Wednesday, May 28, 2014

Pretty Little Wallflowers

Found this little guy on a signpost at a local forest preserve today:
Tmarus angulatus, Van Patten Woods FP, Lake Co, IL 5/28/2014
What the heck are we looking at? It's a spider, specifically Tmarus angulatus, one of the Crab Spiders in the family Thomisidae. They're ambush hunters, waiting in one place for something to wander close enough to grab. Fortunately, they're all tiny enough to be completely harmless to us.

Here's an angle that may be a bit easier to process:
Tmarus angulatus, Van Patten Woods FP, Lake Co, IL 5/28/2014
Being an ambush hunter is well suited to wallflowers -- if you stand out from your environment, your prey isn't likely to come close enough. (You're also more likely to be eaten, of course.) Of course, being a wallflower on a flower can still be attractive enough:
Northern Crab Spider (Mecaphesa atratus), 


Illinois Beach SP, Lake Co, IL  6/2/2012


This is a Northern Crab Spider (Mecaphesa atratus). (At least I think it is -- it's certainly something close.) Like some of their relatives, these guys can slowly change color to match their surroundings, from white to yellow to pink depending on their favorite flowers.

From a researcher's standpoint, an ambush hunter that will spend several days hunting a single inflorescence is a godsend. Trying to examine predation behavior in wild wolf spiders, for example, would be pretty much impossible, given how much ground they cover. With crab spiders, though, you can watch (or even video these days) them for long periods of time, and get really good quantitative estimates of prey preferences, capture rates, and even net caloric intake with different prey types. Morse did this in Maine, looking for evidence of specialization on certain prey types based on optimal foraging theory, and not finding it. (1) I don't know whether he considered the issue of seasonal variation in prey type abundance. He also looked at the effect of flower type on prey capture rates, finding that roses were the least efficient places to hunt, with milkweed beating out goldenrod due to nocturnal captures of moths. (2)

Tmarus isn't a flower specialist -- it tends to wait on twigs and leaves instead. This sort of specialization makes sense, if the substrate makes a difference in capturing prey. Jimenez-Valverde & Lobo extrapolated that to a landscape scale, and found that species richness of crab spiders (and orb-weavers) was largely determined by the diversity of vegetation present in an area. (3) It's easy to see that specialist herbivores will be impacted by changes in plant distributions, but this shows that other species can be affected as well.

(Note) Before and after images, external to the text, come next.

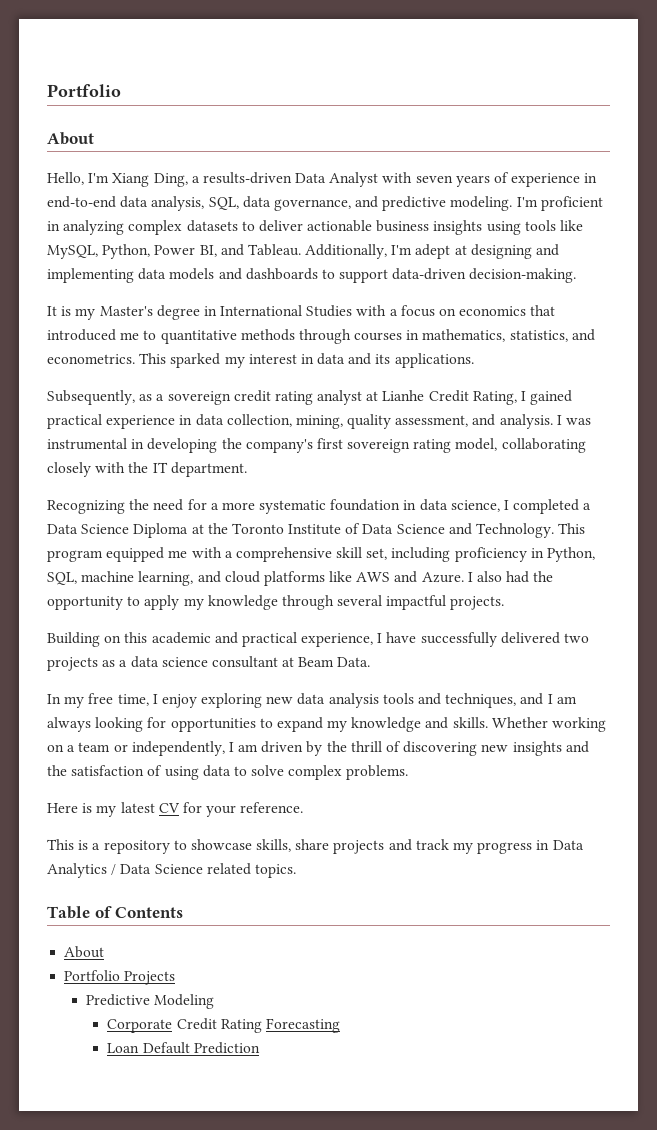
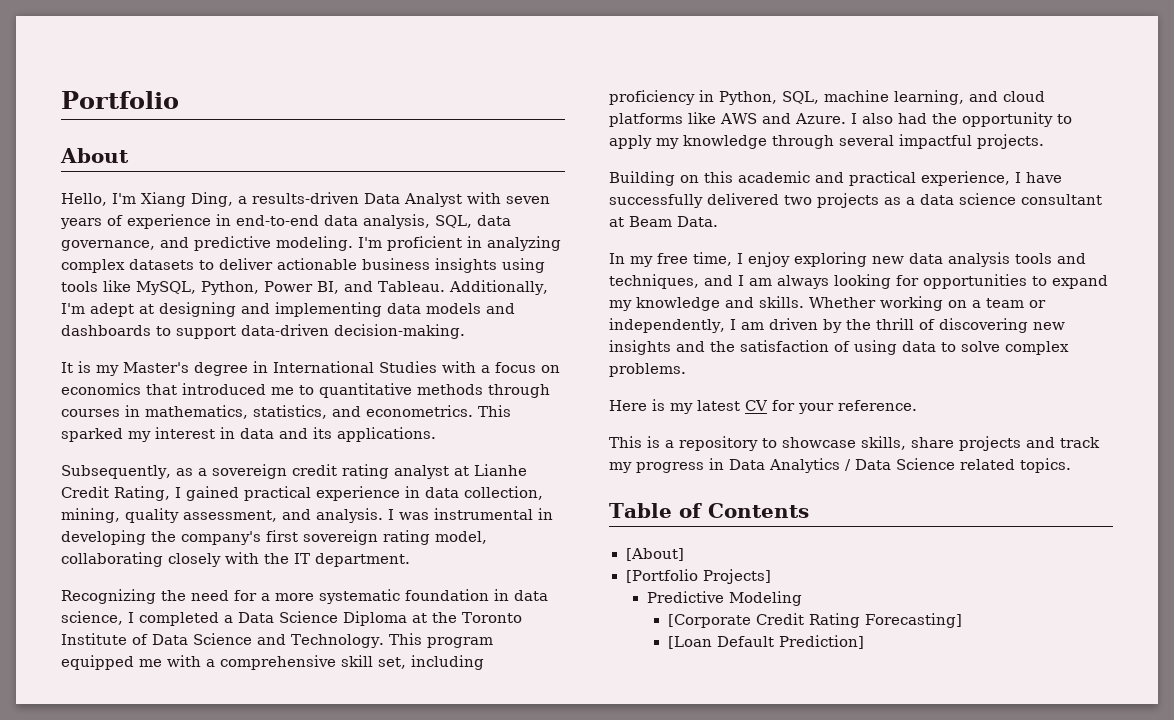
  Table of Contents
- About
- Portfolio Projects
+ [About]
+ [Portfolio Projects]
- Corporate Credit Rating Forecasting
- Loan Default Prediction
+ [Corporate Credit Rating Forecasting]
+ [Loan Default Prediction]

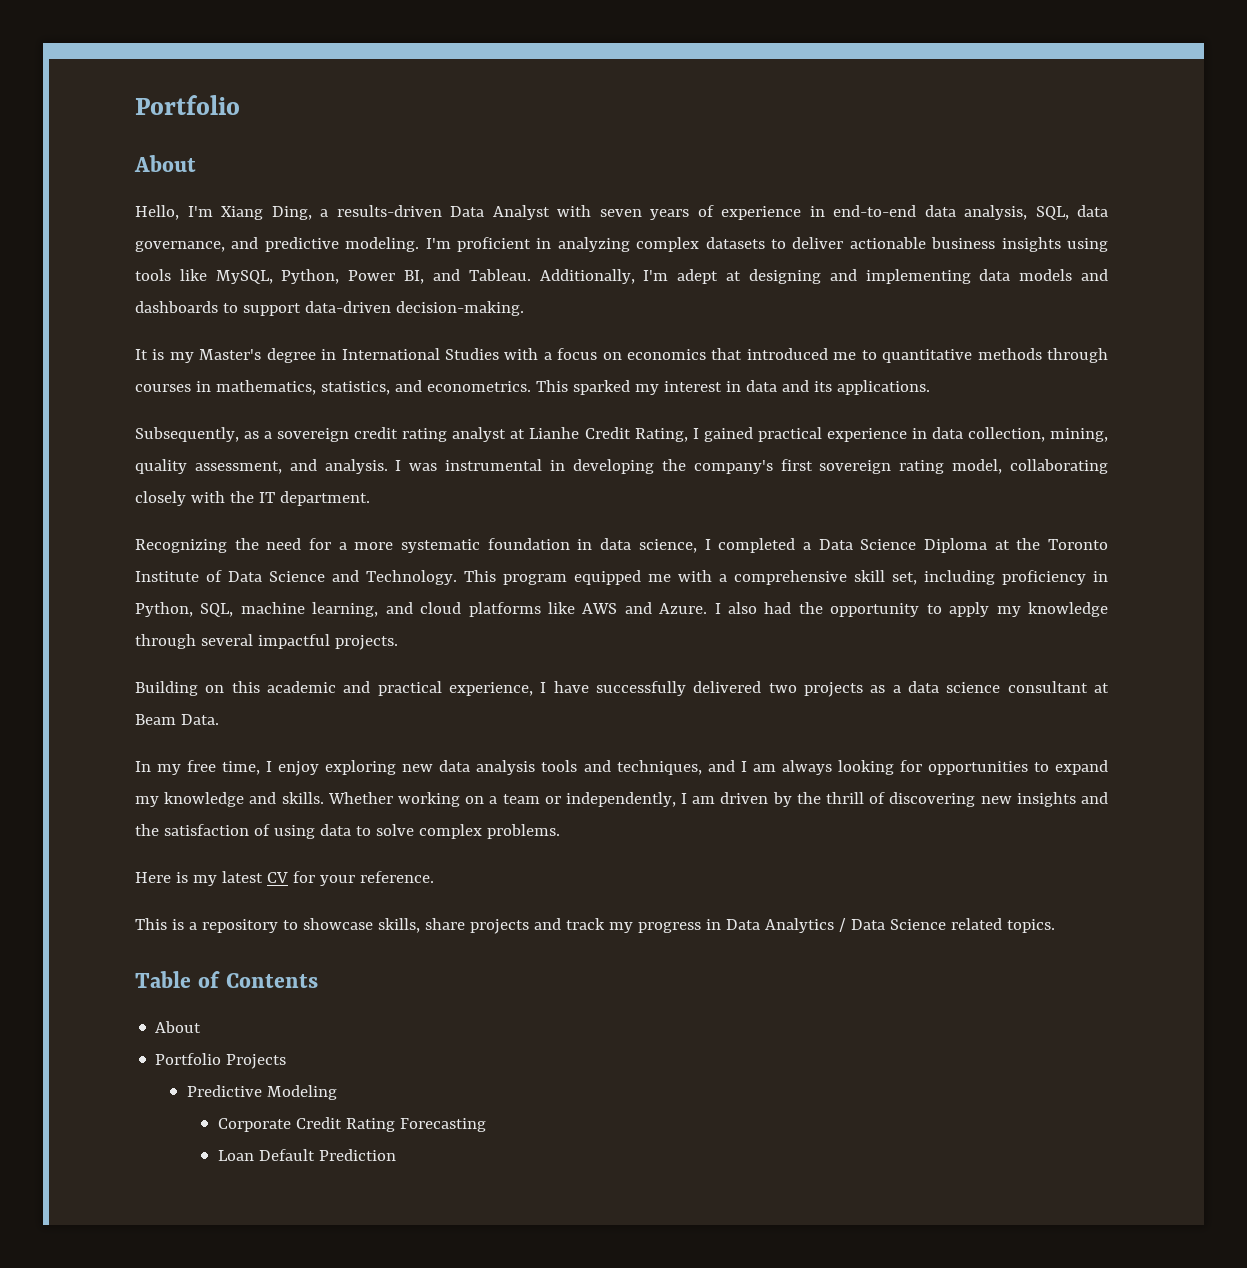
  Table of Contents
- [About]
- [Portfolio Projects]
+ About
+ Portfolio Projects
- [Corporate Credit Rating Forecasting]
- [Loan Default Prediction]
+ Corporate Credit Rating Forecasting
+ Loan Default Prediction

When Benoit Mandelbrot coined the word fractal, he was referring to very specific (but very hard to define) mathematical structures. Computer artists have taken advantage of the way that natural structures so closely mimic fractals. The more I delve into ecology, the more I think that ecologists should be doing the same thing.

(1) Morse, D. H. (1979). Prey capture by the crab spider Misumena calycina (Araneae: Thomisidae). Oecologia, 39(3), 309-319.
(2) Morse, D. H. (1981). Prey capture by the crab spider Misumena vatia (Clerck)(Thomisidae) on three common native flowers. American Midland Naturalist, 358-367.
(3) JIMÉNEZ‐VALVERDE, A. L. B. E. R. T. O., & Lobo, J. M. (2007). Determinants of local spider (Araneidae and Thomisidae) species richness on a regional scale: climate and altitude vs. habitat structure. Ecological Entomology, 32(1), 113-122.